• [Task statement]: Each entry below should be returned exactly as is, with the pictures removed.

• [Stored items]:

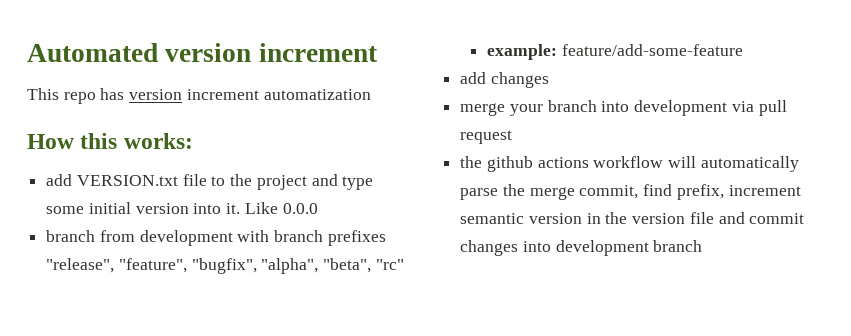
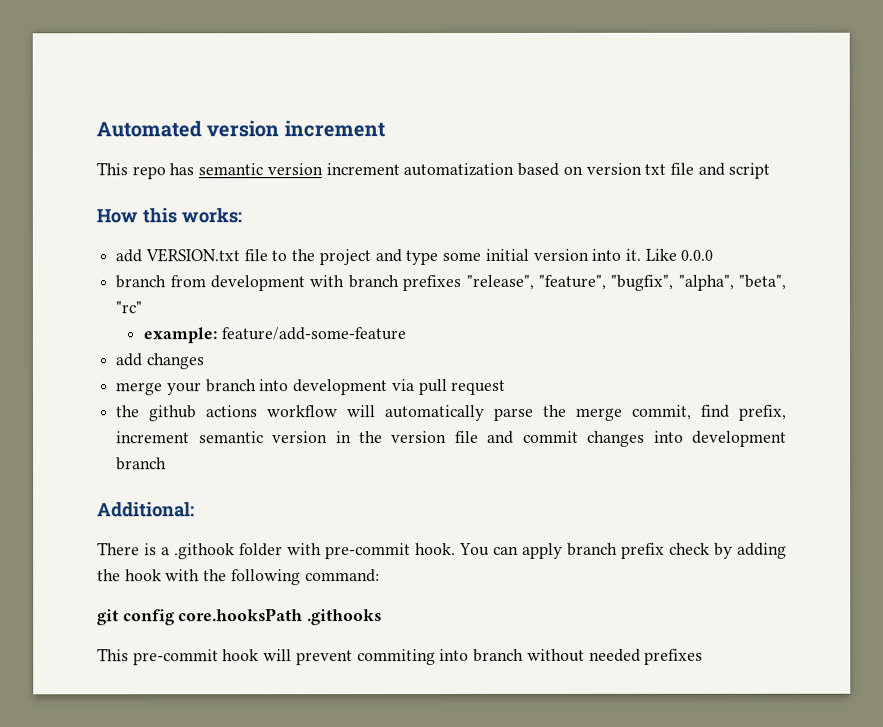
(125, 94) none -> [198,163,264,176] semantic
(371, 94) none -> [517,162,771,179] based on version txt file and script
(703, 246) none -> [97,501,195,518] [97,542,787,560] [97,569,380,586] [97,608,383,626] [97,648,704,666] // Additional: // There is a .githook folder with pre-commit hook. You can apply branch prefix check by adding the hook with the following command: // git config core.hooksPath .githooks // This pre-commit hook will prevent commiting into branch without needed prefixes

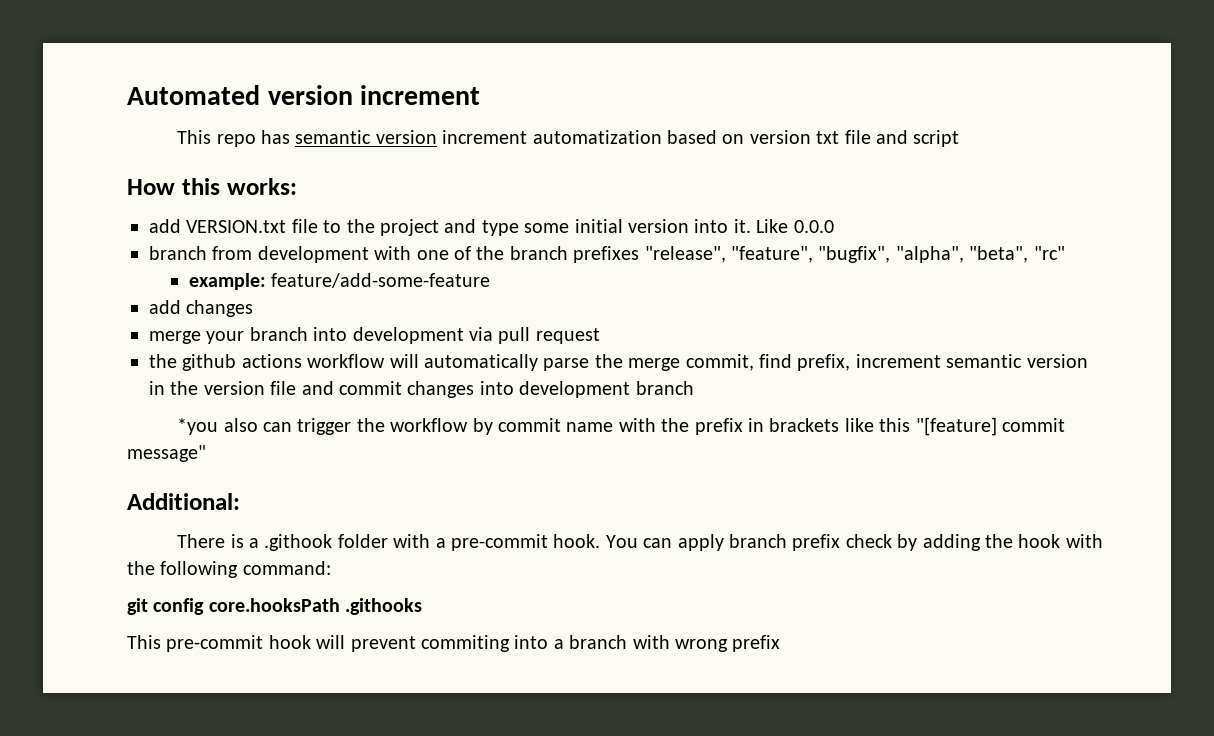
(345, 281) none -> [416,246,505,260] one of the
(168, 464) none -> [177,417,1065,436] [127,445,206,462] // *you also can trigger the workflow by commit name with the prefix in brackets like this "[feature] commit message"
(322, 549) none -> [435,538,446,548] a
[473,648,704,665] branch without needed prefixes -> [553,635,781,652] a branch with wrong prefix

• [Answer to the exercise]:
(125, 94) none -> [198,163,264,176] semantic
(371, 94) none -> [517,162,771,179] based on version txt file and script
(703, 246) none -> [97,501,195,518] [97,542,787,560] [97,569,380,586] [97,608,383,626] [97,648,704,666] // Additional: // There is a .githook folder with pre-commit hook. You can apply branch prefix check by adding the hook with the following command: // git config core.hooksPath .githooks // This pre-commit hook will prevent commiting into branch without needed prefixes

(345, 281) none -> [416,246,505,260] one of the
(168, 464) none -> [177,417,1065,436] [127,445,206,462] // *you also can trigger the workflow by commit name with the prefix in brackets like this "[feature] commit message"
(322, 549) none -> [435,538,446,548] a
[473,648,704,665] branch without needed prefixes -> [553,635,781,652] a branch with wrong prefix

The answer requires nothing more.